Content starts
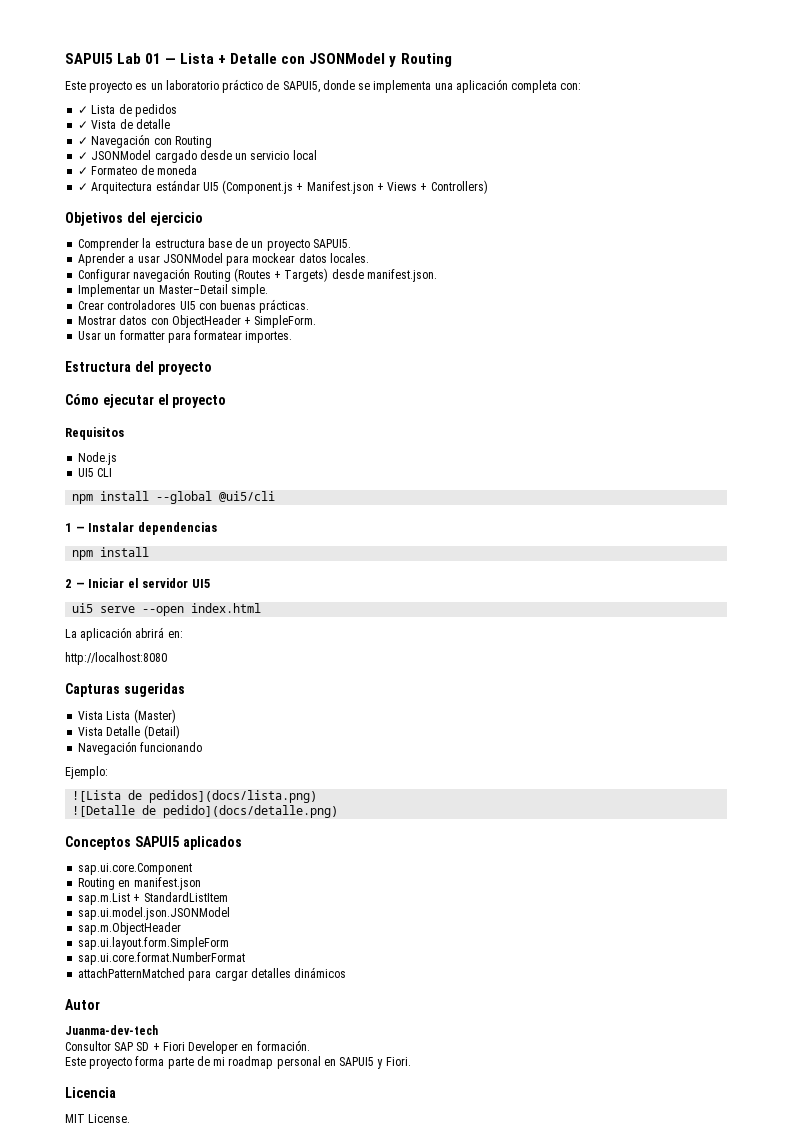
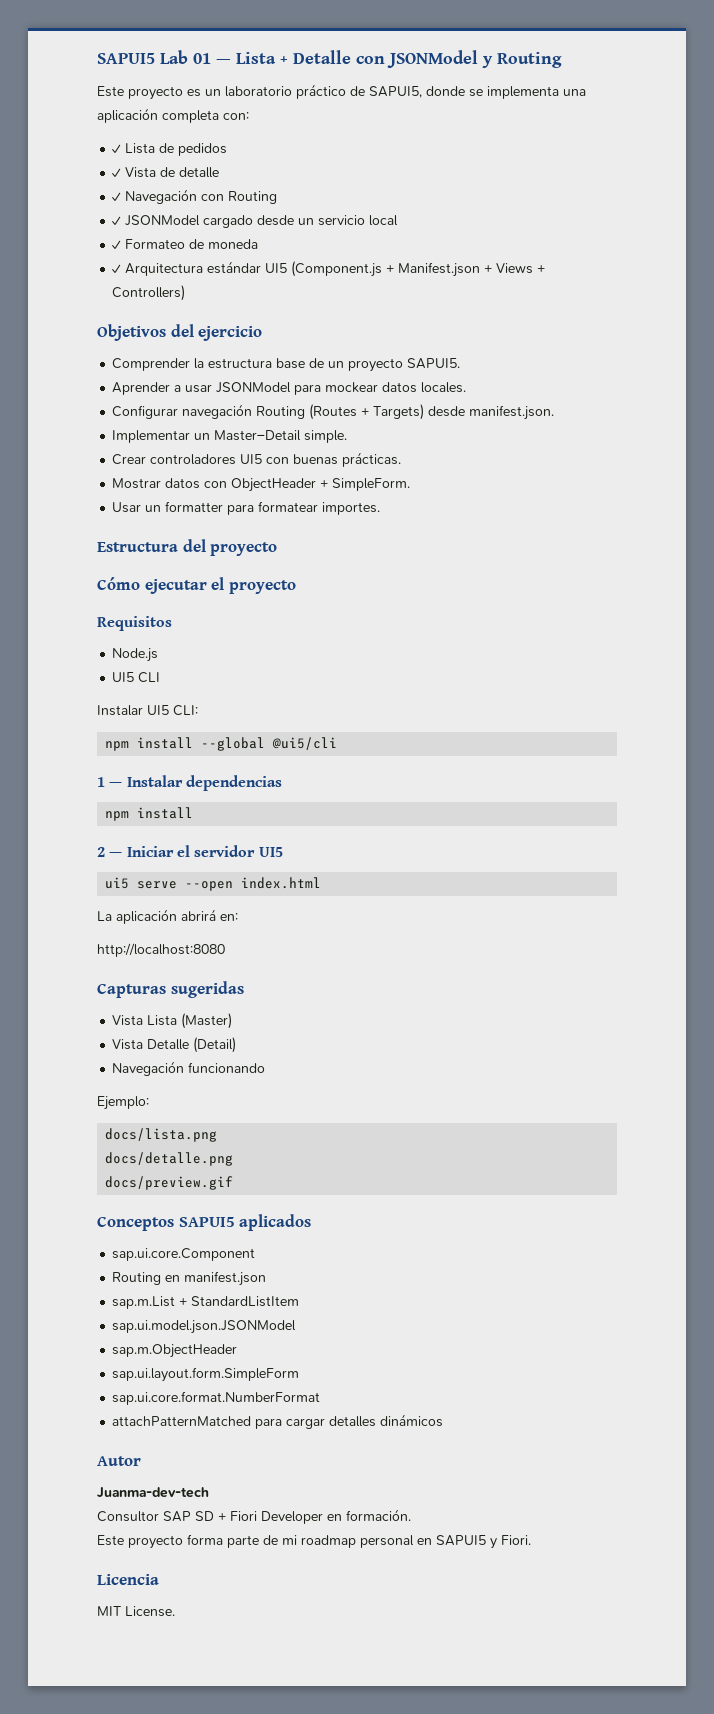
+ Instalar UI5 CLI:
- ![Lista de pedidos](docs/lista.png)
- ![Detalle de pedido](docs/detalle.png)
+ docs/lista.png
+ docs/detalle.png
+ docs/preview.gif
Content ends
> [Problem to solve]:
Only the pictures should be left out; the rest of the material above must be repeated exactly.

> [Answer to this problem]:
+ Instalar UI5 CLI:
- ![Lista de pedidos](docs/lista.png)
- ![Detalle de pedido](docs/detalle.png)
+ docs/lista.png
+ docs/detalle.png
+ docs/preview.gif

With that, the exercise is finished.